PMCID: PMC4698679  PMID: 26732336

Abstract

A gene from Actinomyces sp. Korean native goat (KNG) 40 that encodes an endo-β-1,4-glucanase, EG1, was cloned and expressed in Escherichia coli (E. coli) DH5α. Recombinant plasmid DNA from a positive clone with a 3.2 kb insert hydrolyzing carboxyl methyl-cellulose (CMC) was designated as pDS3. The entire nucleotide sequence was determined, and an open-reading frame (ORF) was deduced. The ORF encodes a polypeptide of 684 amino acids. The recombinant EG1 produced in E. coli DH5α harboring pDS3 was purified in one step using affinity chromatography on crystalline cellulose and characterized. Sodium dodecyl sulfate-polyacrylamide gel electrophoresis/zymogram analysis of the purified enzyme revealed two protein bands of 57.1 and 54.1 kDa. The amino terminal sequences of these two bands matched those of the deduced ones, starting from residue 166 and 208, respectively. Putative signal sequences, a Shine–Dalgarno-type ribosomal binding site, and promoter sequences related to the consensus sequences were deduced. EG1 has a typical tripartite structure of cellulase, a catalytic domain, a serine-rich linker region, and a cellulose-binding domain. The optimal temperature for the activity of the purified enzyme was 55°C, but it retained over 90% of maximum activity in a broad temperature range (40°C to 60°C). The optimal pH for the enzyme activity was 6.0. Kinetic parameters, Km and Vmax of rEG1 were 0.39% CMC and 143 U/mg, respectively.

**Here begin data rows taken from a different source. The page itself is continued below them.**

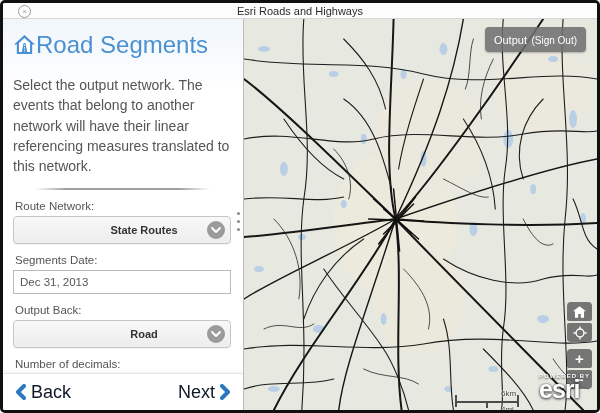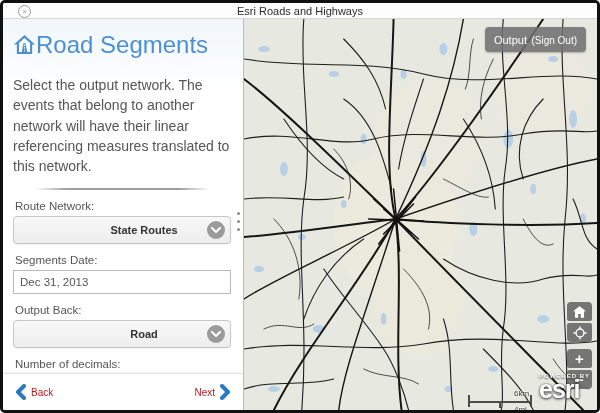"Back" .nav-btn span { color: #b91c1c -> #0f172a; font-size: 10px -> 18px }
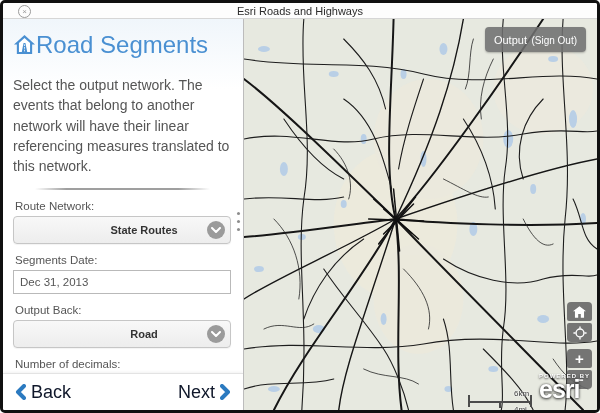"6km" .scalebar { left: 224px -> 211px }
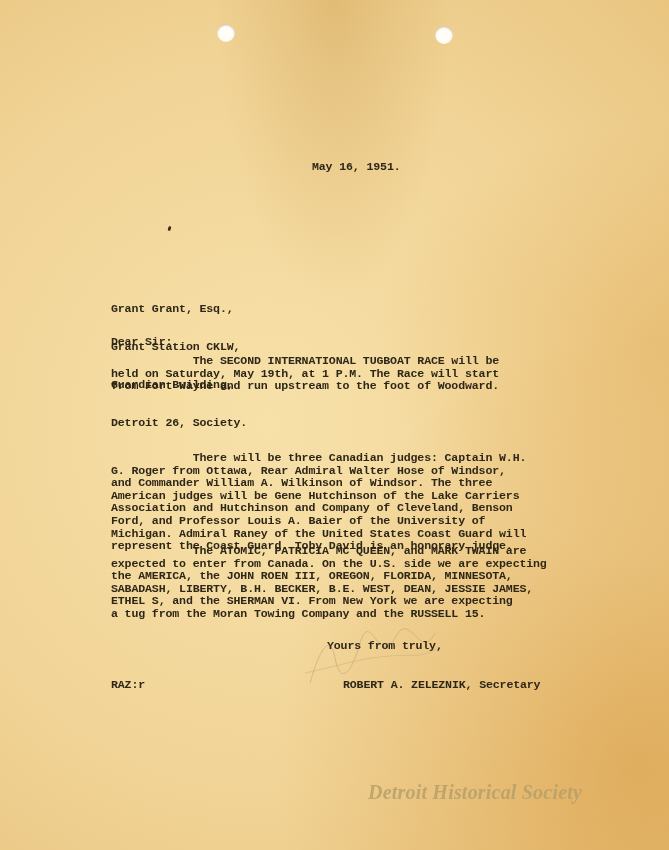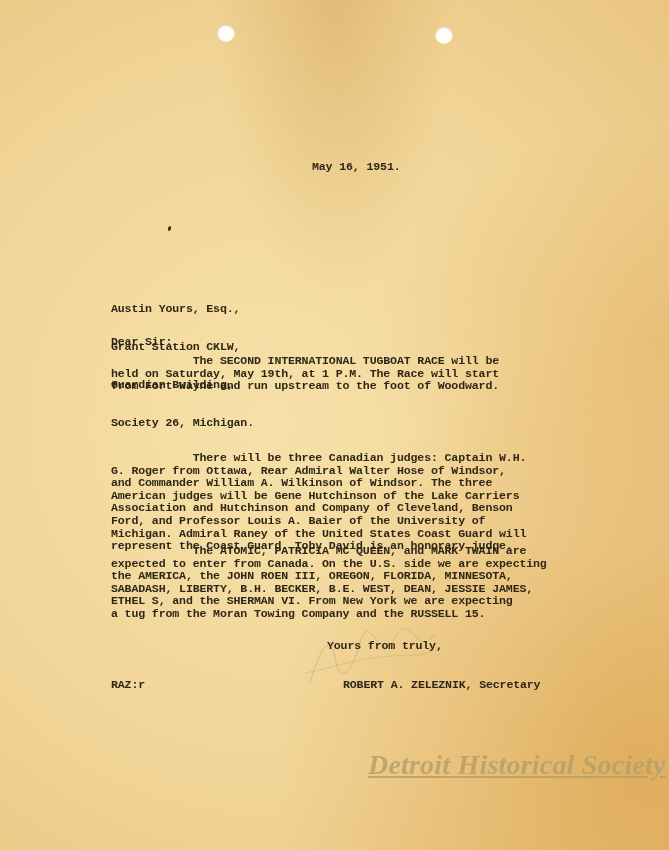"Austin Yours, Esq.," div { text: Austin Yours -> Grant Grant }
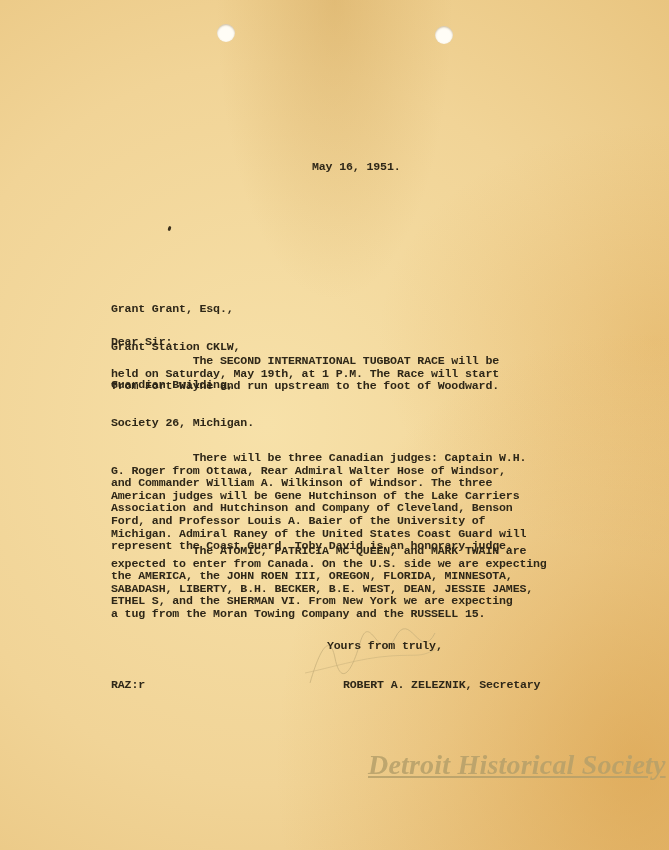"Society 26, Michigan." div { text: Society 26, Michigan -> Detroit 26, Society }
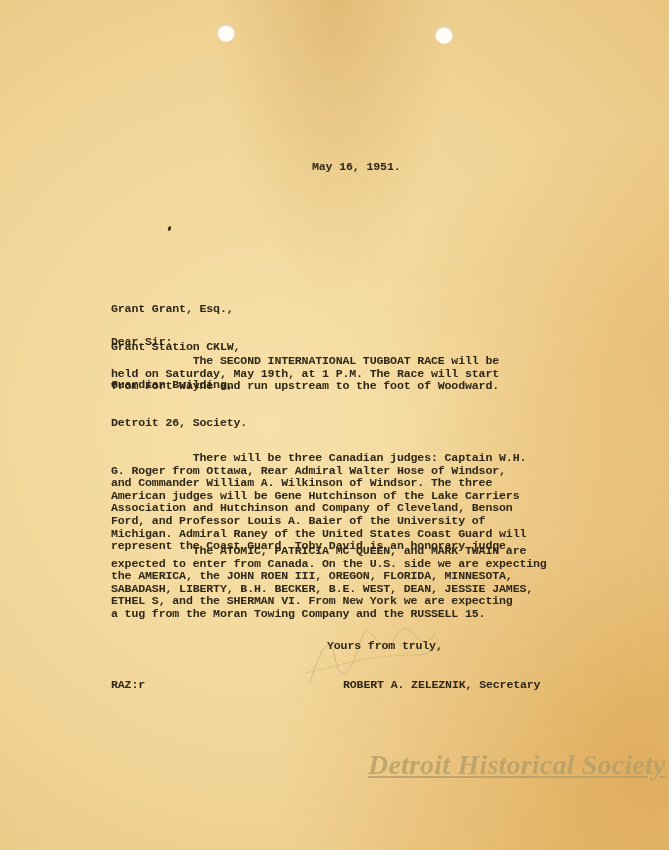"Detroit Historical Society" .watermark { font-size: 28px -> 20px; text-decoration: underline -> none; top: 749px -> 781px }
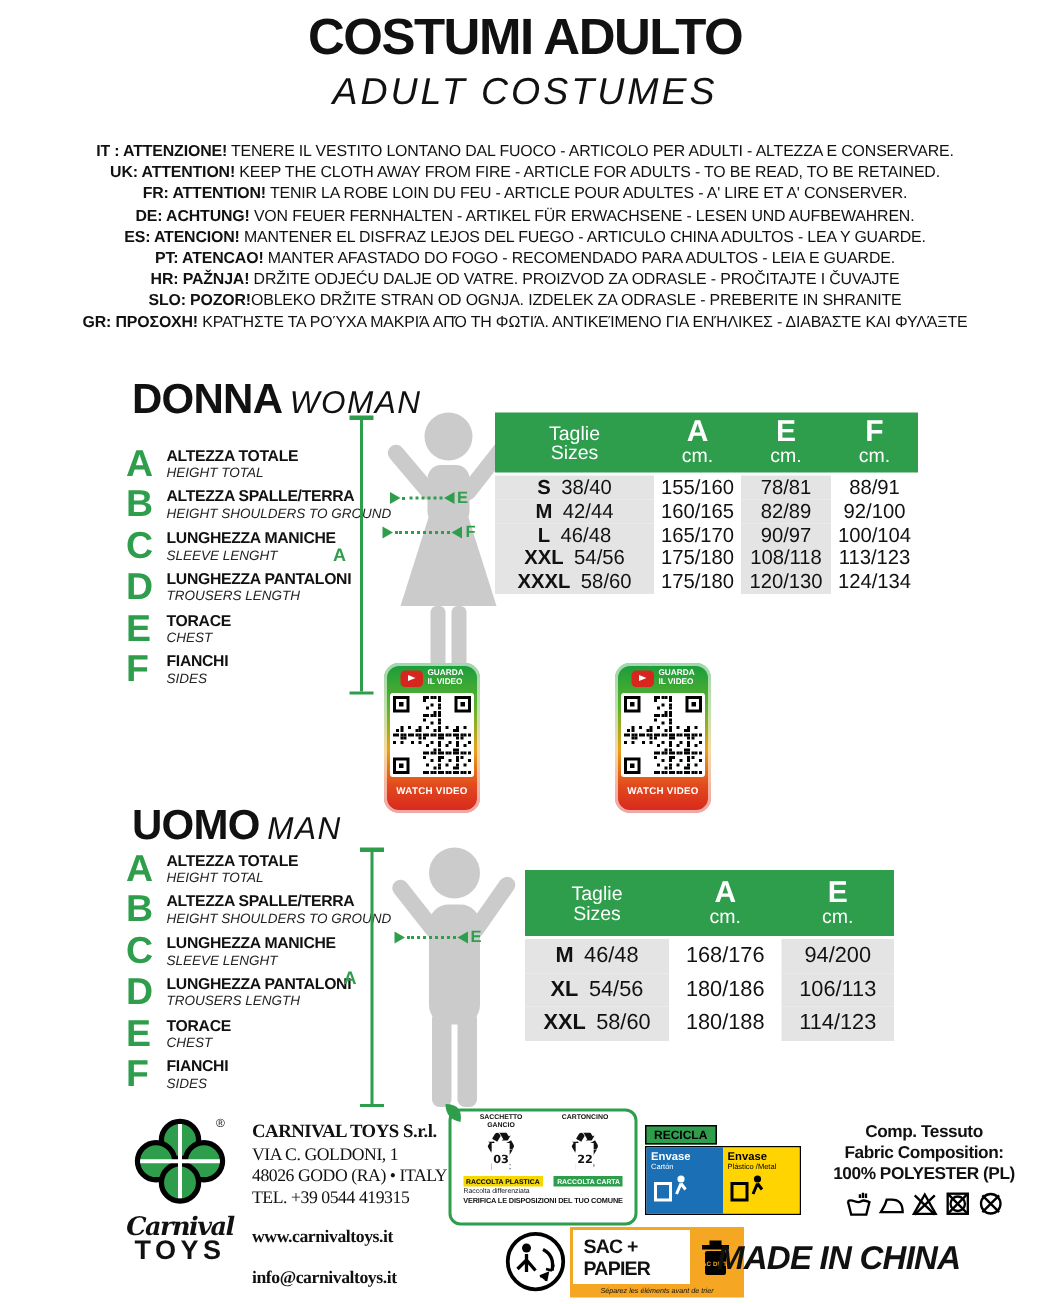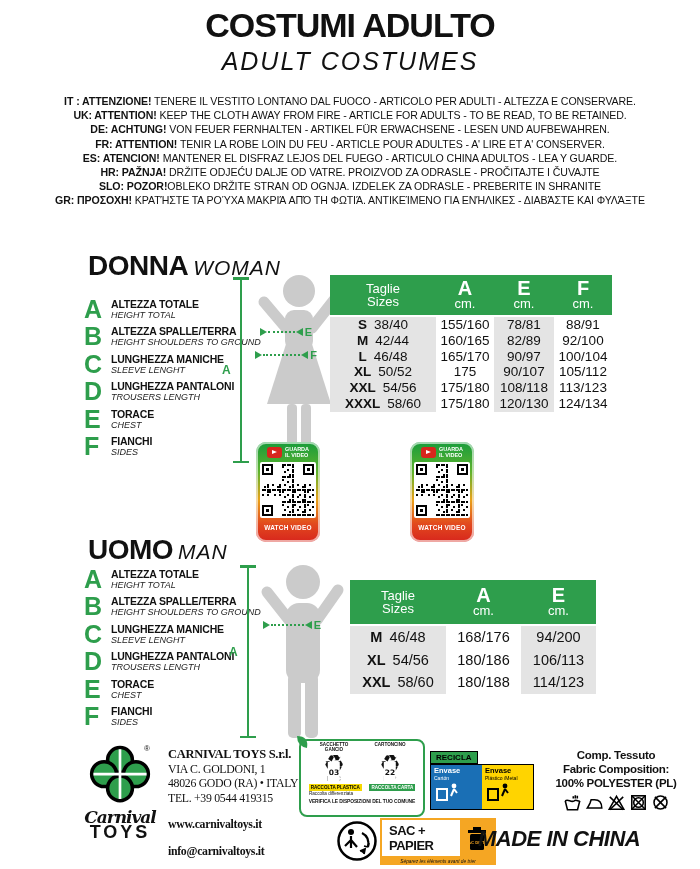"DE: ACHTUNG! VON FEUER FERNHALTEN" div.warn-line { order: before "FR: ATTENTION! TENIR LA ROBE" -> after "FR: ATTENTION! TENIR LA ROBE" }
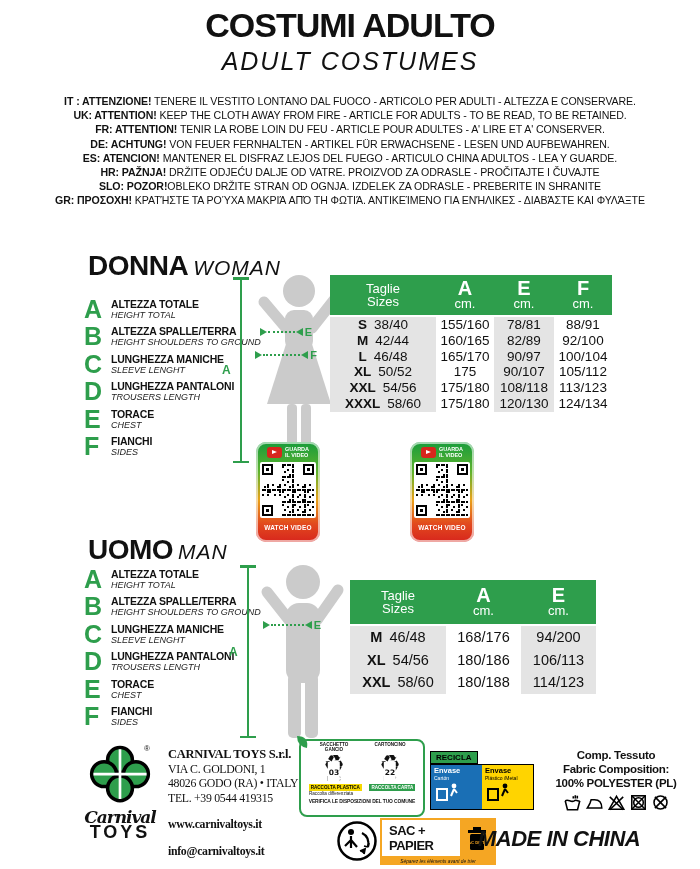"PT: ATENCAO! MANTER AFASTADO DO" div.warn-line { html: none -> <div><b>PT: ATENCAO!</b><span> MANTER AFASTADO DO FOGO - RECOMENDADO PARA ADULTOS - LEIA E GUARDE.</span></div> }
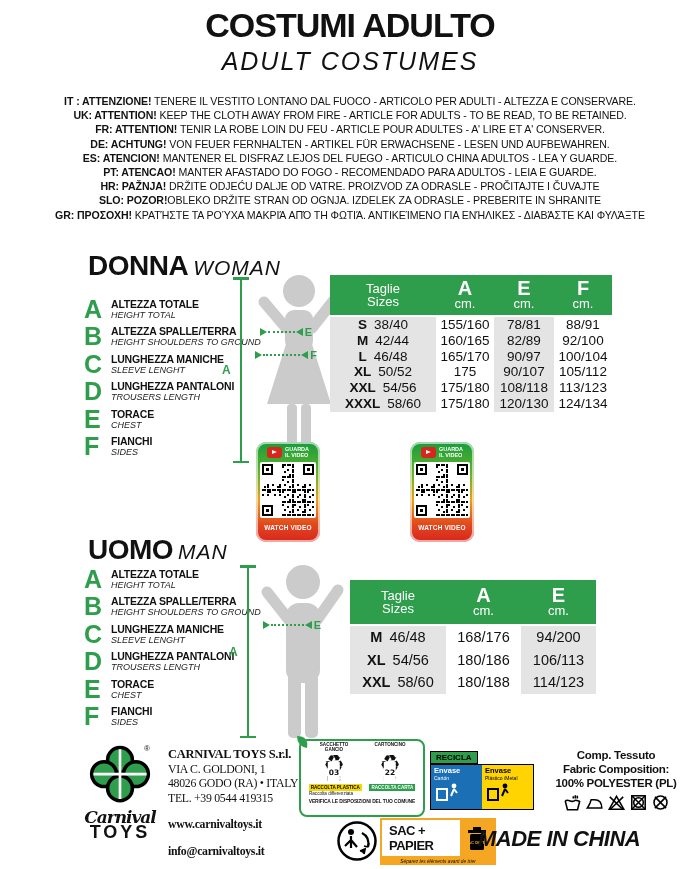"XL 50/52" div.tr { html: <div> <div><b>XL</b><span>50/52</span></div> <div>175</div> <div>90/107</div> <div>105/112</div> </div> -> none }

Keywords: Korean Native Goat, Actinomyces sp., Endo-β-1, 4-glucanase, Cellulase

INTRODUCTION

There is great interest in using huge amounts of cellulosic biomass, broken down into sugars, as a renewable source. Cellulases have potential applications in various areas, such as the livestock, food, pharmaceutical, textile, detergent, chemical, and fuel production industries. For efficient biological conversion of cellulosic biomass into value-added products or application of cellulose-degrading enzymes, the molecular cloning of cellulolytic enzyme genes with high activity is of the utmost importance. The bioconversion of cellulose into glucose requires the actions of three types of enzymes: a cellulase enzyme complex, including endo-β-1,4-glucanase, cellobiohydrolase, and β-glucosidase (Coughlan, 1985). Among these, endo-β-1,4-glucanase (1,4-β-D-glucan glucanohydrolase; EC 3.2.1.4) attacks cellulose chains at random, breaking internal bonds into smaller fragments, and progressively generating nonreducing ends on which cellobiohydrolase can act. Numerous studies have described endo-β-1,4-glucanase genes in bacteria and fungi (Gilkes et al., 1991). Members of the industrially important Bacillus also produce endo-β-1,4-glucanase, and the genes encoding these enzymes have been cloned and characterized (Lee and Pack, 1988; Baird et al., 1990; Lemaire and Beguin, 1993; Miyatake and Imada, 1997). The rumen in ruminants is an especially active site for the fermentation of cellulose. The most abundant cellulolytic ruminal bacteria include Ruminococcus albus, Fibrobacter succinogenes, Ruminococcus. flavefaciens, and Butyrivibrio fibrisolvens (Forsberg, 1993; Malburg and Forsberg, 1993; Sahu et al., 2004). The first isolation and identification of a novel anaerobic cellulolytic Actinomyces sp. from rumen of Korean native goat was reported by Park (Park et al., 1993). This bacterium having high carboxy methyl cellulase (CMCase; endoglucanase) activity was one of the predominant species in the rumen of Korean native goat and secreted considerable amounts of the enzyme into the culture supernatant (Park et al., 1993; Min et al., 1994).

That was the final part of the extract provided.